= Beginning of Section =

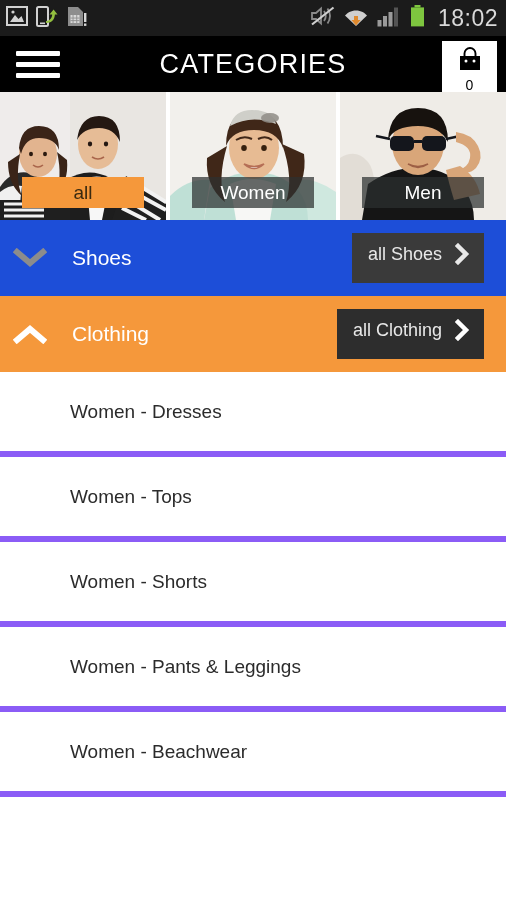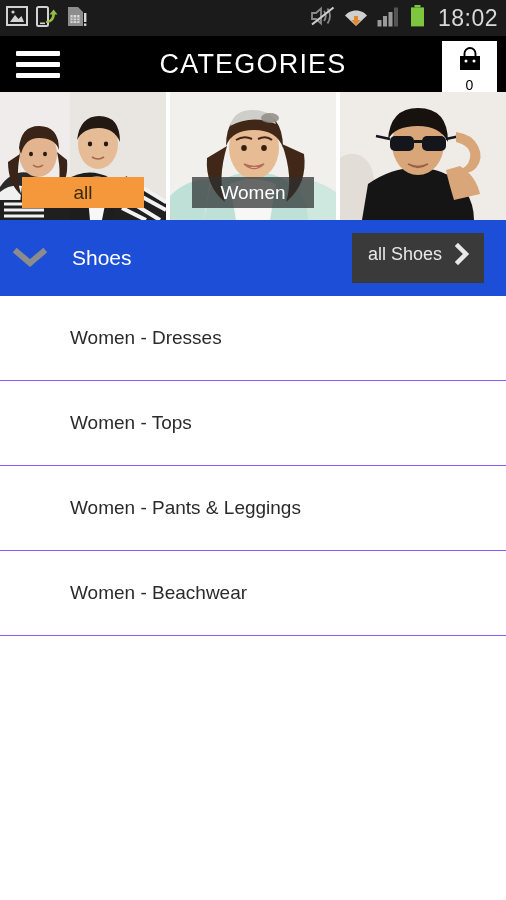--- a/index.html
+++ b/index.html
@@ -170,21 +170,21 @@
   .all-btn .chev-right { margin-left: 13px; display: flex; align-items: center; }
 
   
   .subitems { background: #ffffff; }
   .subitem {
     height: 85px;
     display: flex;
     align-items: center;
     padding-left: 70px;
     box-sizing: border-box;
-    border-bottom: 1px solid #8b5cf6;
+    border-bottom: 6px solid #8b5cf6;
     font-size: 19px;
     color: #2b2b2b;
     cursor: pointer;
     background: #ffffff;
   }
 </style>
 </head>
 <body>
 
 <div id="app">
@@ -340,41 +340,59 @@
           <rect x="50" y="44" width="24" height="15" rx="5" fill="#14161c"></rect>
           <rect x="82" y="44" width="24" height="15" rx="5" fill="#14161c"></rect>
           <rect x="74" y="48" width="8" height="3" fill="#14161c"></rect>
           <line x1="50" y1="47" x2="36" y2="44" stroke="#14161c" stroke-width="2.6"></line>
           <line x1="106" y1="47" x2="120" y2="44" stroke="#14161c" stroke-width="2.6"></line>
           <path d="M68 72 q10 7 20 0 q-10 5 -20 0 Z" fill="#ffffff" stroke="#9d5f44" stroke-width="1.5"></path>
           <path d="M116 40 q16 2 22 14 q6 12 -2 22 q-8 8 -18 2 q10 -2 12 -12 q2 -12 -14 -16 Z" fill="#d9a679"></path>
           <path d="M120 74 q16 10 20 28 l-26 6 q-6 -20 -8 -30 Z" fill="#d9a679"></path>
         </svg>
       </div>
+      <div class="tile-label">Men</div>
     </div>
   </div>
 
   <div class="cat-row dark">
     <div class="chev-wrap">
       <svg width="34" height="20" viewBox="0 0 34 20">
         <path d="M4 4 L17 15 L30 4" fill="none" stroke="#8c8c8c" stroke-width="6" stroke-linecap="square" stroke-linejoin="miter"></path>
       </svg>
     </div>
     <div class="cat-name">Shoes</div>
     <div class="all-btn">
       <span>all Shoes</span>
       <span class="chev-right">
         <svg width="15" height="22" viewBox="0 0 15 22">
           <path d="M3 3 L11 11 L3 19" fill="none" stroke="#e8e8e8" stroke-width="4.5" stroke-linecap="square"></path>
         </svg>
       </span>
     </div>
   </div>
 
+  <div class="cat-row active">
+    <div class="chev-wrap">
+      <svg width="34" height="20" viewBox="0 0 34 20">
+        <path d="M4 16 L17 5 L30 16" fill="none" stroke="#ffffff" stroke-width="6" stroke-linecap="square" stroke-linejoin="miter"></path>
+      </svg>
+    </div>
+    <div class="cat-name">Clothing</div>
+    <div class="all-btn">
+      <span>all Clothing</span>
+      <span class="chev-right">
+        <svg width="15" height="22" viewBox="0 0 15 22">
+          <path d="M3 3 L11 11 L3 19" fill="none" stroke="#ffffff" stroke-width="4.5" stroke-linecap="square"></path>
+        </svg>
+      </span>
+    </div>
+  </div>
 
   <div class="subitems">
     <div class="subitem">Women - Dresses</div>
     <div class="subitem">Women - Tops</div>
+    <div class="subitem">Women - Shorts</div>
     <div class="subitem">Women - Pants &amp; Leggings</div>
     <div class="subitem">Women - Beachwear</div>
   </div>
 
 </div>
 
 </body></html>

= End of Section =

#### Assignment:
Set the listing down again exactly, skipping each picture.

#### Exercise solution:
--- a/index.html
+++ b/index.html
@@ -170,21 +170,21 @@
   .all-btn .chev-right { margin-left: 13px; display: flex; align-items: center; }
 
   
   .subitems { background: #ffffff; }
   .subitem {
     height: 85px;
     display: flex;
     align-items: center;
     padding-left: 70px;
     box-sizing: border-box;
-    border-bottom: 1px solid #8b5cf6;
+    border-bottom: 6px solid #8b5cf6;
     font-size: 19px;
     color: #2b2b2b;
     cursor: pointer;
     background: #ffffff;
   }
 </style>
 </head>
 <body>
 
 <div id="app">
@@ -340,41 +340,59 @@
           <rect x="50" y="44" width="24" height="15" rx="5" fill="#14161c"></rect>
           <rect x="82" y="44" width="24" height="15" rx="5" fill="#14161c"></rect>
           <rect x="74" y="48" width="8" height="3" fill="#14161c"></rect>
           <line x1="50" y1="47" x2="36" y2="44" stroke="#14161c" stroke-width="2.6"></line>
           <line x1="106" y1="47" x2="120" y2="44" stroke="#14161c" stroke-width="2.6"></line>
           <path d="M68 72 q10 7 20 0 q-10 5 -20 0 Z" fill="#ffffff" stroke="#9d5f44" stroke-width="1.5"></path>
           <path d="M116 40 q16 2 22 14 q6 12 -2 22 q-8 8 -18 2 q10 -2 12 -12 q2 -12 -14 -16 Z" fill="#d9a679"></path>
           <path d="M120 74 q16 10 20 28 l-26 6 q-6 -20 -8 -30 Z" fill="#d9a679"></path>
         </svg>
       </div>
+      <div class="tile-label">Men</div>
     </div>
   </div>
 
   <div class="cat-row dark">
     <div class="chev-wrap">
       <svg width="34" height="20" viewBox="0 0 34 20">
         <path d="M4 4 L17 15 L30 4" fill="none" stroke="#8c8c8c" stroke-width="6" stroke-linecap="square" stroke-linejoin="miter"></path>
       </svg>
     </div>
     <div class="cat-name">Shoes</div>
     <div class="all-btn">
       <span>all Shoes</span>
       <span class="chev-right">
         <svg width="15" height="22" viewBox="0 0 15 22">
           <path d="M3 3 L11 11 L3 19" fill="none" stroke="#e8e8e8" stroke-width="4.5" stroke-linecap="square"></path>
         </svg>
       </span>
     </div>
   </div>
 
+  <div class="cat-row active">
+    <div class="chev-wrap">
+      <svg width="34" height="20" viewBox="0 0 34 20">
+        <path d="M4 16 L17 5 L30 16" fill="none" stroke="#ffffff" stroke-width="6" stroke-linecap="square" stroke-linejoin="miter"></path>
+      </svg>
+    </div>
+    <div class="cat-name">Clothing</div>
+    <div class="all-btn">
+      <span>all Clothing</span>
+      <span class="chev-right">
+        <svg width="15" height="22" viewBox="0 0 15 22">
+          <path d="M3 3 L11 11 L3 19" fill="none" stroke="#ffffff" stroke-width="4.5" stroke-linecap="square"></path>
+        </svg>
+      </span>
+    </div>
+  </div>
 
   <div class="subitems">
     <div class="subitem">Women - Dresses</div>
     <div class="subitem">Women - Tops</div>
+    <div class="subitem">Women - Shorts</div>
     <div class="subitem">Women - Pants &amp; Leggings</div>
     <div class="subitem">Women - Beachwear</div>
   </div>
 
 </div>
 
 </body></html>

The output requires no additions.